### What is being asked:
Exactly as they stand, copy the lines from the one containing "filter: none -> 예측 >= 567.775" to the final line of the data; leave out the pictures.

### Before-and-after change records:
Start of Block

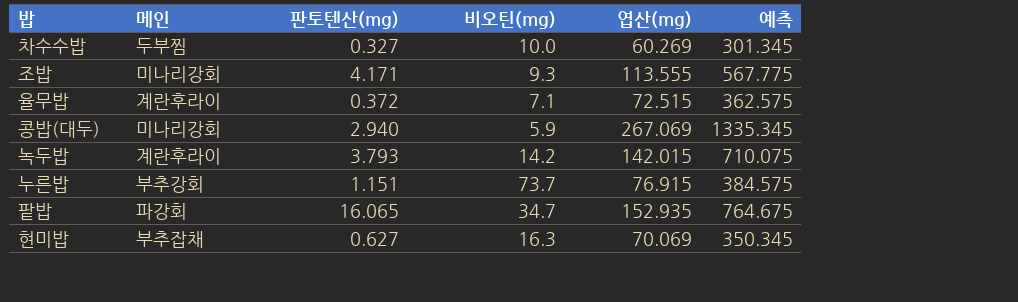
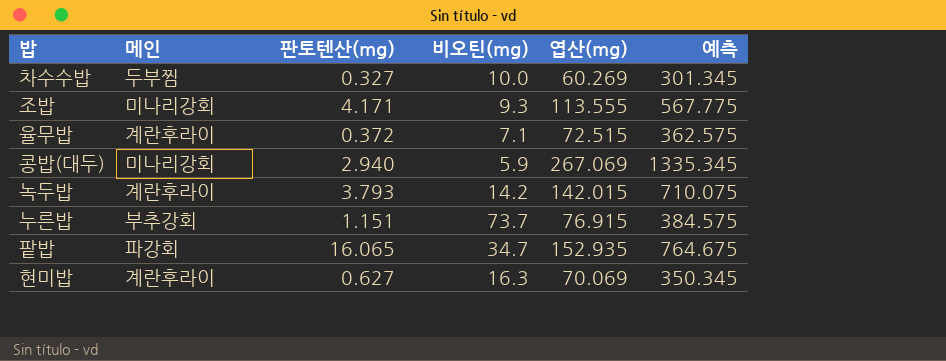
현미밥 | 메인: 부추잡채 -> 계란후라이

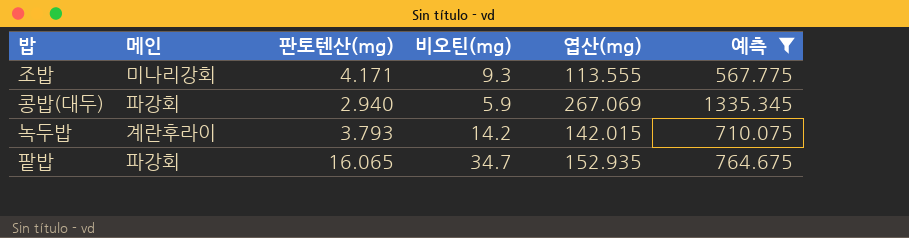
filter: none -> 예측 >= 567.775
콩밥(대두) | 메인: 미나리강회 -> 파강회

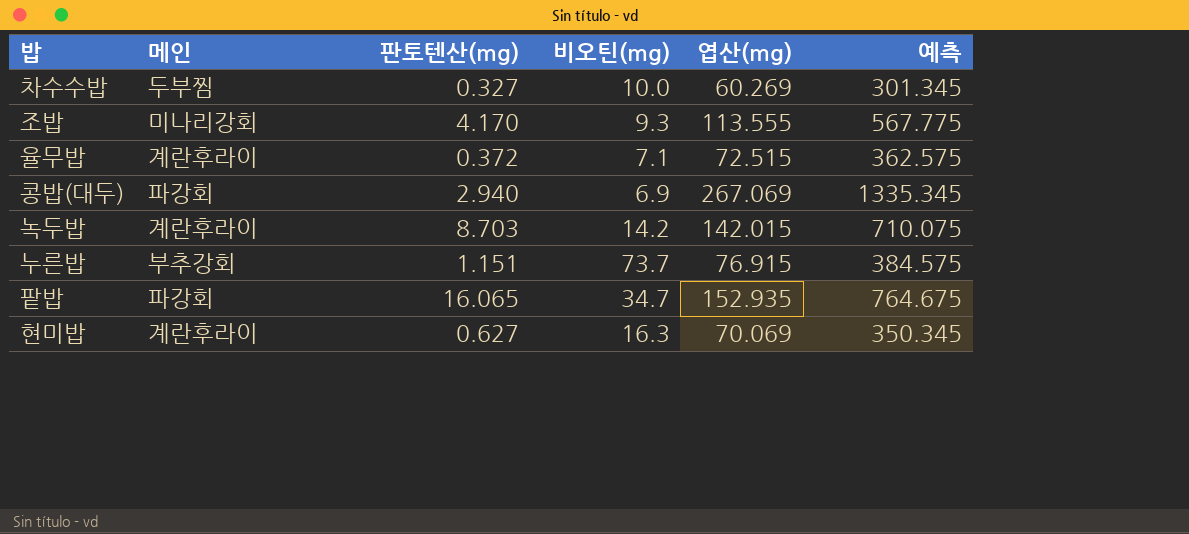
filter: 예측 >= 567.775 -> none
조밥 | 판토텐산(mg): 4.171 -> 4.170
콩밥(대두) | 비오틴(mg): 5.9 -> 6.9
녹두밥 | 판토텐산(mg): 3.793 -> 8.703

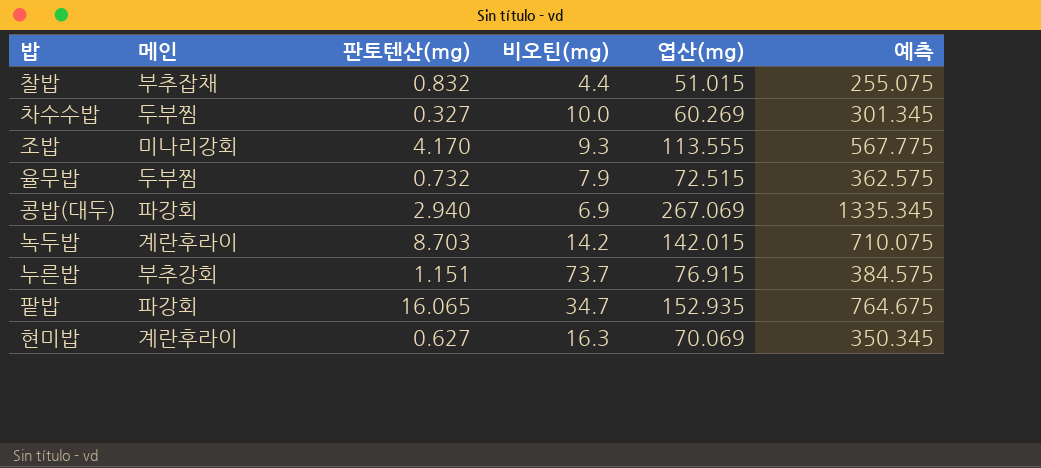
row 찰밥: none -> 부추잡채 | 0.832 | 4.4 | 51.015 | 255.075
율무밥 | 메인: 계란후라이 -> 두부찜
율무밥 | 판토텐산(mg): 0.372 -> 0.732
율무밥 | 비오틴(mg): 7.1 -> 7.9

End of Block

### Solved exercise:
filter: none -> 예측 >= 567.775
콩밥(대두) | 메인: 미나리강회 -> 파강회

filter: 예측 >= 567.775 -> none
조밥 | 판토텐산(mg): 4.171 -> 4.170
콩밥(대두) | 비오틴(mg): 5.9 -> 6.9
녹두밥 | 판토텐산(mg): 3.793 -> 8.703

row 찰밥: none -> 부추잡채 | 0.832 | 4.4 | 51.015 | 255.075
율무밥 | 메인: 계란후라이 -> 두부찜
율무밥 | 판토텐산(mg): 0.372 -> 0.732
율무밥 | 비오틴(mg): 7.1 -> 7.9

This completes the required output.